• _Task input_:
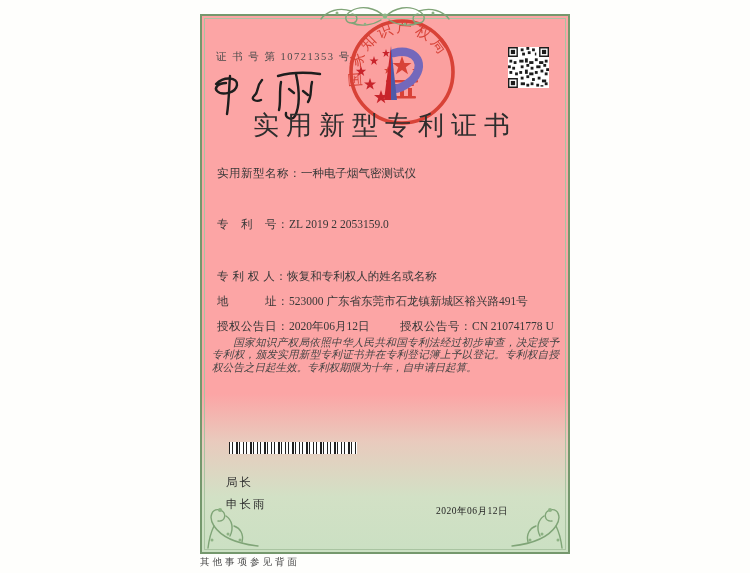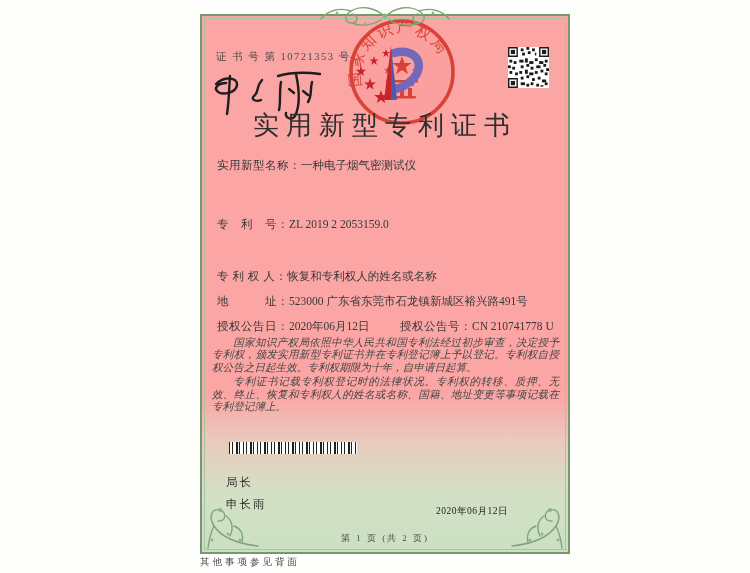--- a/index.html
+++ b/index.html
@@ -171,7 +171,7 @@
     <div class="abs title">实用新型专利证书</div>
 
     
-    <div class="abs frow" style="top:142px">
+    <div class="abs frow" style="top:150px">
       <span class="f-label">实用新型名称：</span><span>一种电子烟气密测试仪</span>
     </div>
     <div class="abs frow" style="top:201px">

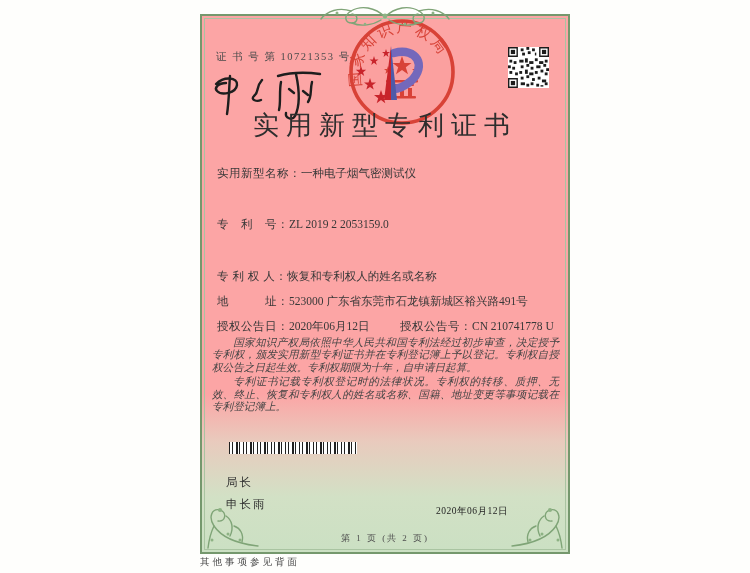--- a/index.html
+++ b/index.html
@@ -193,7 +193,6 @@
     
     <div class="abs paras">
       <p>国家知识产权局依照中华人民共和国专利法经过初步审查，决定授予专利权，颁发实用新型专利证书并在专利登记簿上予以登记。专利权自授权公告之日起生效。专利权期限为十年，自申请日起算。</p>
-      <p>专利证书记载专利权登记时的法律状况。专利权的转移、质押、无效、终止、恢复和专利权人的姓名或名称、国籍、地址变更等事项记载在专利登记簿上。</p>
     </div>
 
     

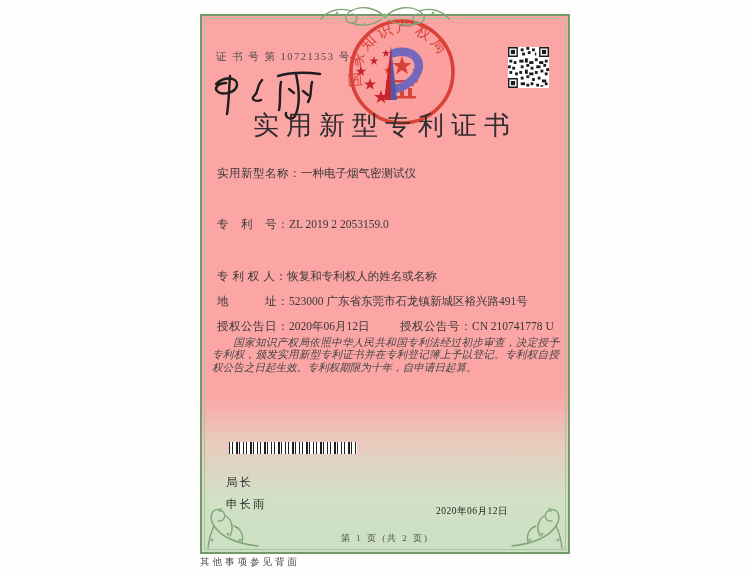--- a/index.html
+++ b/index.html
@@ -243,7 +243,6 @@
     <div class="abs seal-date">2020年06月12日</div>
 
     
-    <div class="abs page-footer">第 1 页 (共 2 页)</div>
   </div>
 
   <div class="back-note">其他事项参见背面</div>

• _Task_: If pictures appear in the data, do not print them; repeat the rest exactly.

• _Output for this exercise_:
--- a/index.html
+++ b/index.html
@@ -171,7 +171,7 @@
     <div class="abs title">实用新型专利证书</div>
 
     
-    <div class="abs frow" style="top:142px">
+    <div class="abs frow" style="top:150px">
       <span class="f-label">实用新型名称：</span><span>一种电子烟气密测试仪</span>
     </div>
     <div class="abs frow" style="top:201px">

--- a/index.html
+++ b/index.html
@@ -193,7 +193,6 @@
     
     <div class="abs paras">
       <p>国家知识产权局依照中华人民共和国专利法经过初步审查，决定授予专利权，颁发实用新型专利证书并在专利登记簿上予以登记。专利权自授权公告之日起生效。专利权期限为十年，自申请日起算。</p>
-      <p>专利证书记载专利权登记时的法律状况。专利权的转移、质押、无效、终止、恢复和专利权人的姓名或名称、国籍、地址变更等事项记载在专利登记簿上。</p>
     </div>
 
     

--- a/index.html
+++ b/index.html
@@ -243,7 +243,6 @@
     <div class="abs seal-date">2020年06月12日</div>
 
     
-    <div class="abs page-footer">第 1 页 (共 2 页)</div>
   </div>
 
   <div class="back-note">其他事项参见背面</div>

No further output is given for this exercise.